In practically every discussion I had with friends and co-workers about cartoon characters, the Road Runner would surface. We always knew the outcome, as the template was always the same, still I would spend time watching the Road Runner being pursued by Wile E. Coyote. Wile E.’s efforts to catch Road Runner suggested he was a genius; however, he simply underachieved with failed ideas and strategies.

Different people have different perspectives on cartoon characters. Several Black friends have put forth the notion that Daffy Duck was Black. Well, it is obvious that his color is black but that does not mean that he is “a duck of color.” I pointed this out to my friends only for them to counter with ways people treated Daffy Duck. He was portrayed as nutty, one who was constantly bouncing around on his head; he was also viewed as crazy; he was greedy and at times bitter. Daffy Duck was more villain than hero; beaten up, torn down and constantly put down. In an attempt to seal their argument about his race, my friends pointed out how Daffy Duck spoke Ebonics. So, where do you stand; is Daffy Duck a brother?

In an attempt to bring smiles to the faces of as many of you as possible, I dug up names of others that will take you back to your childhood: Tom and Jerry; Woody Woodpecker; Foghorn Leghorn, Spike the dog; the small, loud, cranky and stubborn cowboy named Yosemite Sam; Speedy Gonzales; Pepé Le Pew, Quick Draw McGraw; Betty Boop and Snuffles the dog.

There is no need to remind you of the many challenges that we face today.
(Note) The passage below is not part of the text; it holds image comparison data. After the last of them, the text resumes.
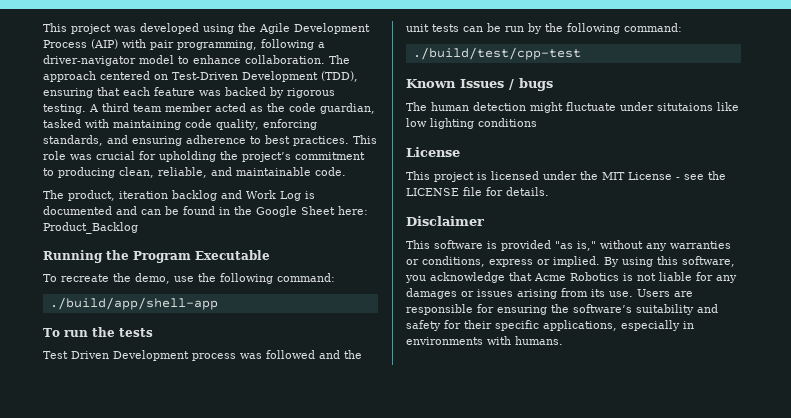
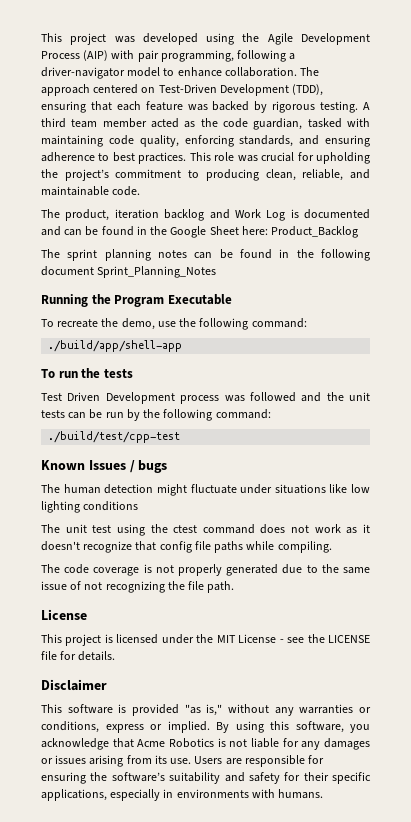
+ The sprint planning notes can be found in the following document Sprint_Planning_Notes
- The human detection might fluctuate under situtaions like low lighting conditions
+ The human detection might fluctuate under situations like low lighting conditions
+ The unit test using the ctest command does not work as it doesn't recognize that config file paths while compiling.
+ The code coverage is not properly generated due to the same issue of not recognizing the file path.

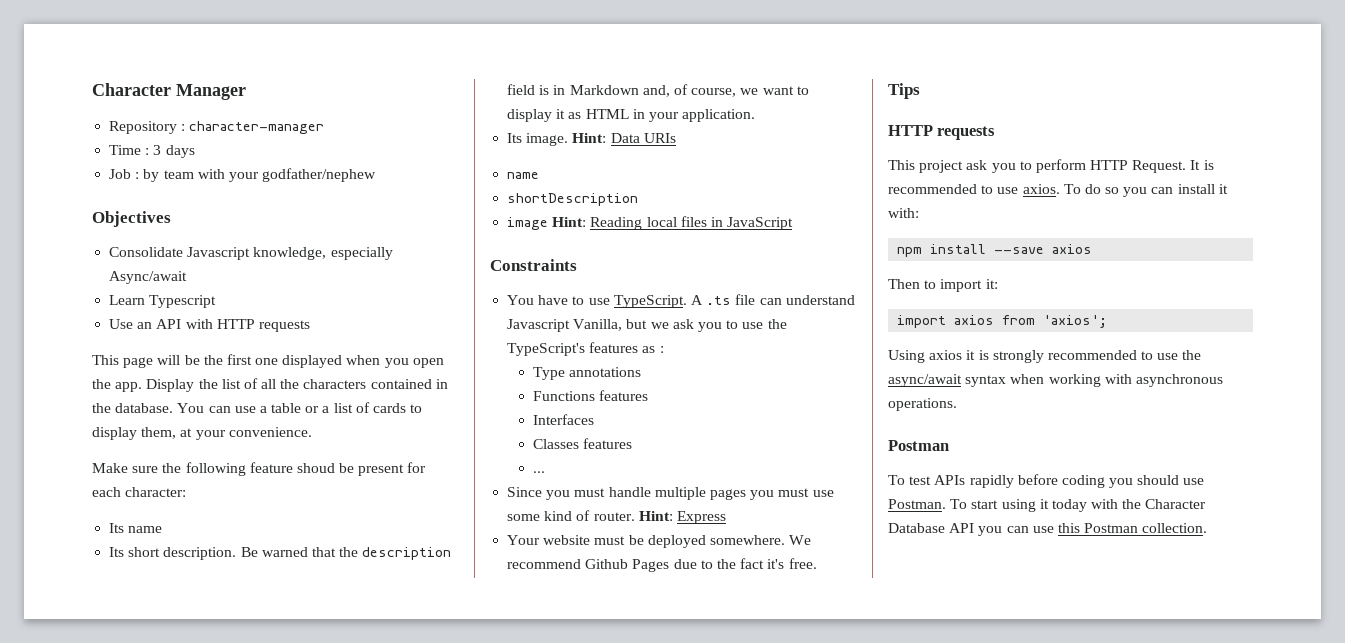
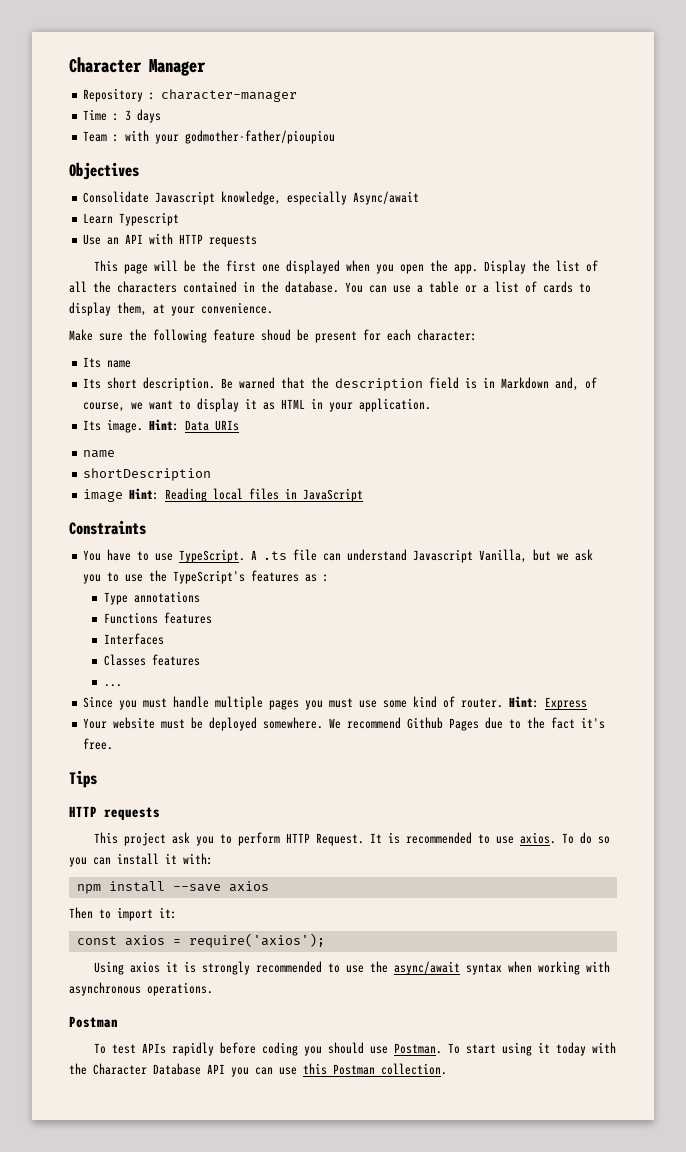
- Job : by team with your godfather/nephew
+ Team : with your godmother-father/pioupiou
- import axios from 'axios';
+ const axios = require('axios');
The horrible economic conditions; our disappointing politics resulting in nothing being accomplished; unnecessary and unpopular wars; poor interpersonal relationships; violence all around us; a lousy educational situation; you name it. Much of what you see and hear can only make you sick! Perhaps one way to soothe the soul when you are really depressed is to turn to our cartoon heroes and villains where you are almost certain to receive some relief, if only temporary, by engaging in roll-on-the-floor laugher that cartoons gave us back in the day.